What trend do you guys see coming down the pipe the next few years?
The way employees buy insurance is going to change as is the way employers subsidize it. There was a good article in Barron's the week before last about the big consultants (AON, Mercer etc) ramping up the defined contribution private exchange model. That will, in theory, give employees access to a choice of more than one carrier and plan; but this model will probably impact employee costs more than the increases in the premium trends...
The same way pensions moved from the defined benefit model to the defined contribution/401k model.
I think we will see less and less mid-level companies offering insurance (or only offering it to higher-level jobs) over the next 5+ years as all this is ramping up so there will be more people enrolled to fund the ACA. Even with the penalties being leveraged to change healthcare insurance from a perk to a "right" I think a lot of employers will go the low-road. That and continually lowering hours for those same mid to low level employees.

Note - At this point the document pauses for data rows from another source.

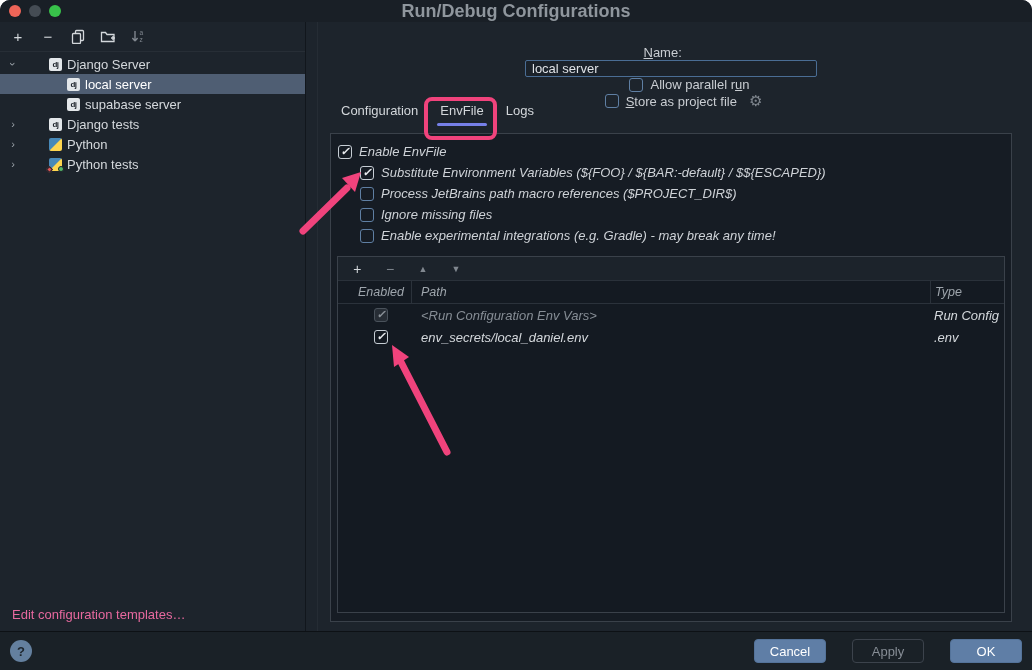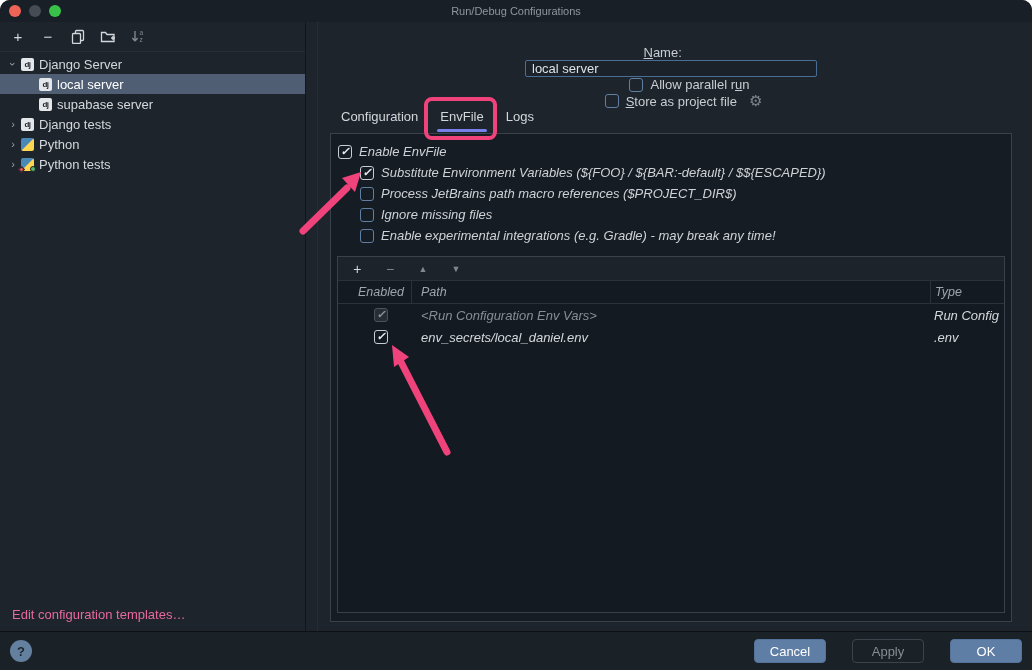--- a/index.html
+++ b/index.html
@@ -17,7 +17,7 @@
   .light.red{background:#ee6558;}
   .light.gray{background:#454c54;}
   .light.green{background:#38c24a;}
-  .win-title{font-size:11px;font-weight:normal;color:#8f969d;}
+  .win-title{font-size:18px;font-weight:bold;color:#8f969d;}
   
   .sidebar{position:absolute;top:22px;left:0;width:306px;bottom:39px;background:#1d242c;
     border-right:1px solid #11161c;}

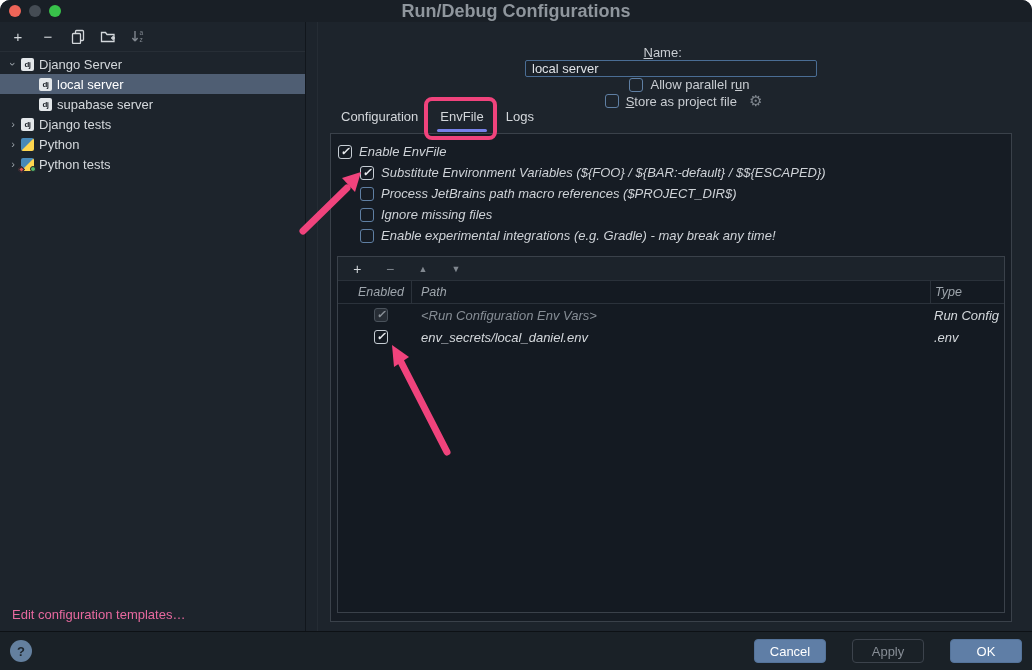--- a/index.html
+++ b/index.html
@@ -37,7 +37,7 @@
   .chev.expanded{transform:rotate(90deg);}
   .lvl1{padding-left:39px;}
   .appicon{width:13px;height:13px;border-radius:2px;margin-right:5px;flex:none;position:relative;
-    display:flex;align-items:center;justify-content:center;}
+    display:flex;align-items:center;justify-content:center;margin-left:28px;}
   .appicon.dj{background:#e3e7ea;color:#1f252c;font-size:8px;font-weight:bold;letter-spacing:-0.5px;}
   .appicon.py{background:linear-gradient(135deg,#4889b8 49%,#ffd64f 51%);}
   .appicon .dot-g{position:absolute;right:-2px;bottom:-1px;width:6px;height:6px;border-radius:50%;

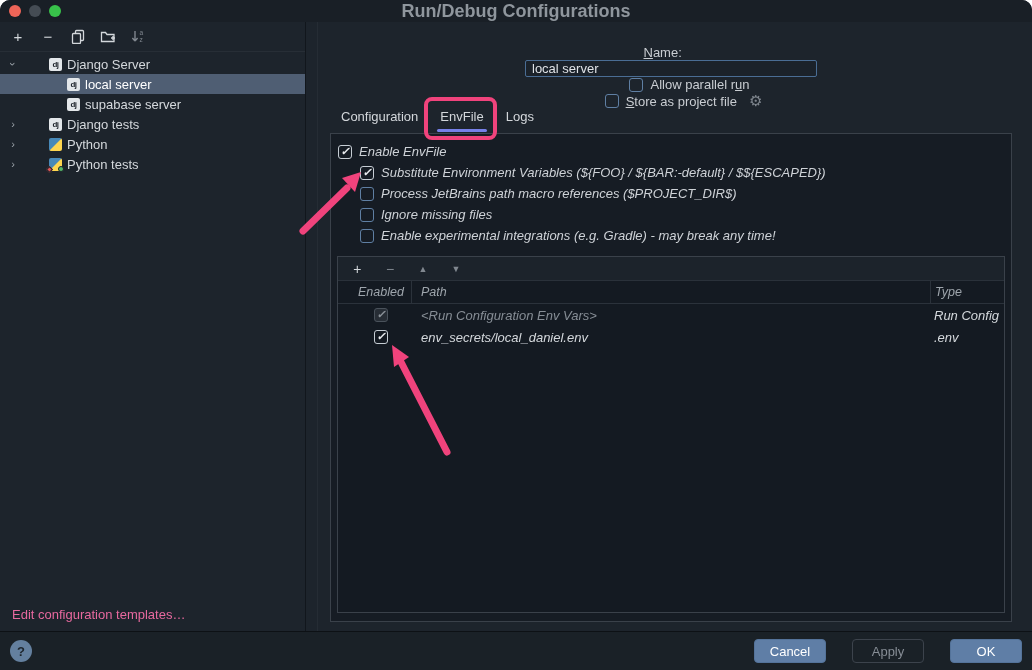--- a/index.html
+++ b/index.html
@@ -62,7 +62,7 @@
   .cb.checked::after{content:"✓";font-weight:bold;margin-top:-1px;}
   .cb.disabled{border-color:#4a525b;background:#272d35;color:#8b9299;}
   
-  .tabs{position:absolute;top:78px;left:0;height:33px;display:flex;}
+  .tabs{position:absolute;top:72px;left:0;height:33px;display:flex;}
   .tab{padding:0 11px;display:flex;align-items:center;position:relative;color:#d3d7db;cursor:pointer;}
   .tab.active::after{content:"";position:absolute;left:8px;right:8px;bottom:1px;height:3px;
     background:#7680e8;border-radius:2px;}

If you have more than 50 full time employees you have to offer coverage or pay a penalty. The penalty of not offering is $2,000 on every full time employee. The penalty is also not a tax deduction. Offering the plan to only your key people is worse than offering nothing to anyone. Unless you're offering the plan to 95% of your full time folks you'll owe the no-offer $2,000 per person penalty in addition to what you're paying on the plan for the key employees. (Not to mention the non-discrimination headaches that would be triggered.)
I don't know what you mean by more people will be enrolled to fund the ACA. Plans are currently being subjected to three distinct fees. The comparative effectiveness research fee, the health insurer assessment (fully insured plans) and the temporary reinsurance program. It's my understanding that the assessment and temporary reinsurance program go directly to the individual pools and exchanges.
The road of least resistance is for an employer is to offer a rich plan and a lower end plan (maybe more options) and price them such that the execs and key people are the ones that can afford the rich plan and the lower plan doesn't cost more than 9.5% of your lowest paid employee's income.
This is why the defined contribution model is looking attractive at the moment. Offer the plans, offer the contribution your employees choose what the want to spend it on.
The hours thing is absolutely happening to employees on the cusp of 30 hours. Those guys will be scheduled for no more than 27 hours going forward.